Process net-map. Study data source: Digitized version of the process net-map created during the Process Net-Mapping exercise. Note: Influence levels were assigned by participants in the Process Net-Mapping exercise.
According to the SSIs with PMU-level staff, nutrition education needs more focus in the program since it is spread throughout several other interventions and programs instead of being its own separate activity. The PMU said that one major hurdle to providing nutrition education is the fact that OPELIP has over 36 interventions, which means that sufficient attention cannot be provided to how nutrition is incorporated in each intervention.
Processes
This step in the PIP includes training frontline workers and beneficiaries. According to the SSIs and FGDs with PMU-level staff and frontline workers, training of MPA-level staff was organized, yet training of frontline workers was much less so. Instead of organized training for frontline workers, MPA-level staff communicated with frontline workers about nutritional topics at already-existing MPA-level, village-level, and frontline worker meetings. Based on the SSIs with frontline workers, topics covered during frontline worker training, as well as frontline workers’ responsibilities and knowledge on health and nutrition topics are shown in Table 2. On average, frontline workers were trained on nutritional topics for 17.8 h. In addition, the majority of frontline workers (75.6%) received refresher training. According to PMU-level staff in the FGD and SSIs, while training MPA- and state-level officials was more straightforward since they could understand Hindi and English, training frontline workers was more difficult since not everyone could understand the reading materials. Trainers of the trainers often did not speak the local language, so they needed to find a translator. The PMU said that they are unable to confirm if the correct information was passed to frontline workers and beneficiaries due to language barriers.
Frontline Worker Training, Service Delivery, and Knowledge. a
Study data source: Frontline worker knowledge-based questionnaire.
The proportion of frontline workers trained on different topics varied by topic. According to the SSIs with frontline workers, nearly all frontline workers received training on infant and young child feeding practices and on water, sanitation, and hygiene. Less than three-quarters received training on the Tiringa Thali model and just over a quarter received training on the 7-din 7-ghar model. This was surprising given the emphasis that midterm project documents placed on these models. Training was conducted mainly through lectures. A frontline worker in a FGD emphasized, “We were provided with lectures with no practical demonstration or video.” Frontline workers in FGDs said they would like more training on topics such as child and maternal care, how income affects nutrition, hygiene, responsibilities of self-help groups, how to work in remote villages, and administrative issues. This training would help beneficiary understanding. A frontline worker in a FGD said, “We need more training so that our talents and skills can be developed such that we can answer all the questions of the people.”

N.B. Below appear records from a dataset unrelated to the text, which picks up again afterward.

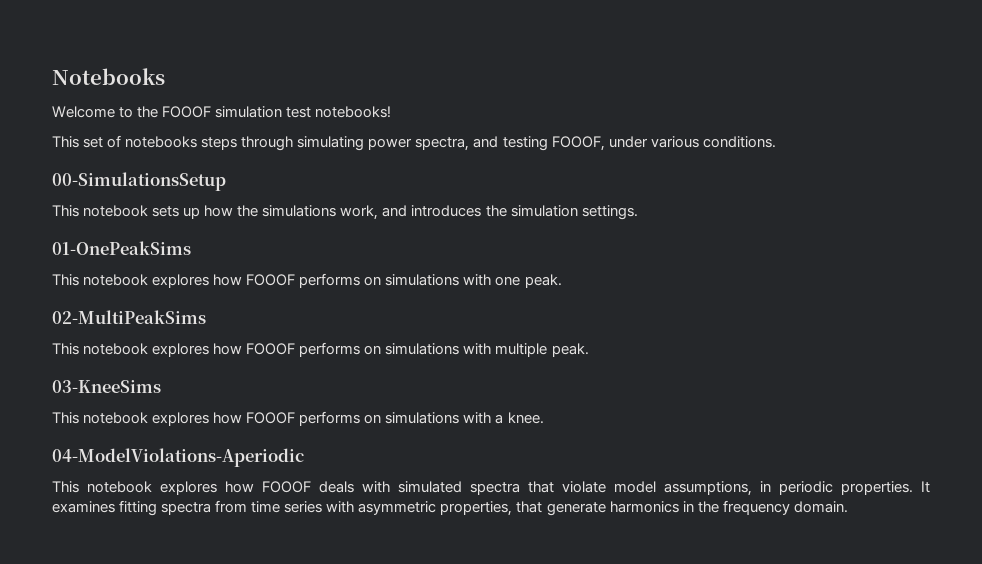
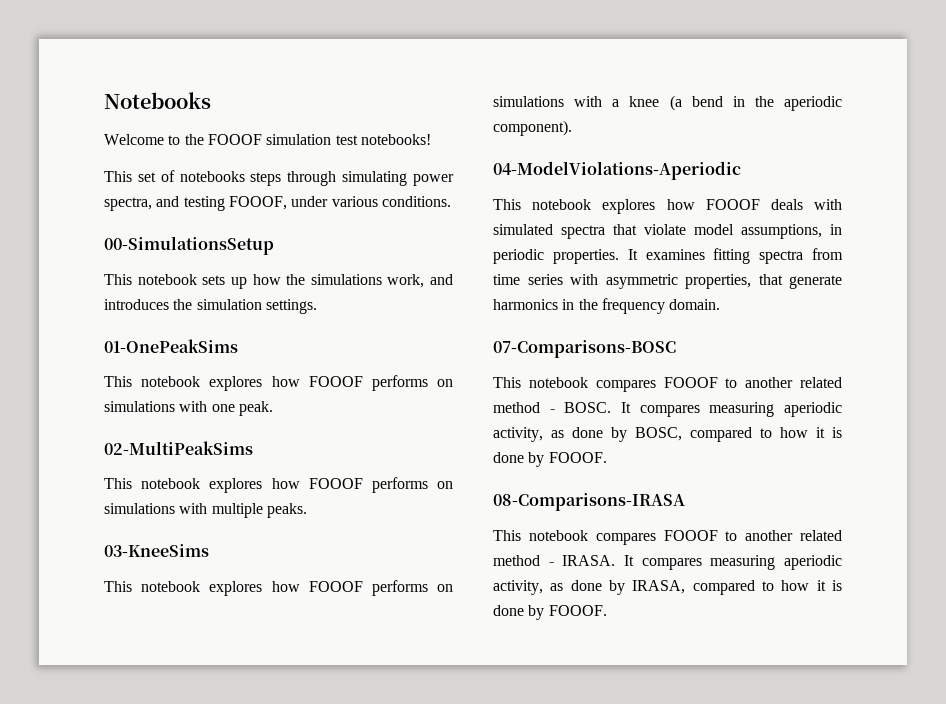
- This notebook explores how FOOOF performs on simulations with multiple peak.
+ This notebook explores how FOOOF performs on simulations with multiple peaks.
- This notebook explores how FOOOF performs on simulations with a knee.
+ This notebook explores how FOOOF performs on simulations with a knee (a bend in the aperiodic component).
+ 07-Comparisons-BOSC
+ This notebook compares FOOOF to another related method - BOSC. It compares measuring aperiodic activity, as done by BOSC, compared to how it is done by FOOOF.
+ 08-Comparisons-IRASA
+ This notebook compares FOOOF to another related method - IRASA. It compares measuring aperiodic activity, as done by IRASA, compared to how it is done by FOOOF.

To understand how well frontline workers were trained and to provide insight into the quality of the messaging they delivered to beneficiaries, knowledge on nutritional and hygiene topics were assessed at the end of the SSI (Table 2). Overall, frontline workers had fairly good knowledge on the topics covered in the knowledge-based questionnaire (namely, hygiene, water treatment, breastfeeding, and foods rich in Vitamin A), answering an average of just over 5 out of the 7 questions correctly. Nearly all frontline workers knew at least 1 appropriate handwashing time. The majority knew that breastfeeding should be initiated within 1 hour after birth (88.5%) and that exclusive breastfeeding should last 6 months (82.7%), while a minority (34.7%) knew that breastfeeding should continue for 24 months. Most were able to name at least 1 food rich in Vitamin A.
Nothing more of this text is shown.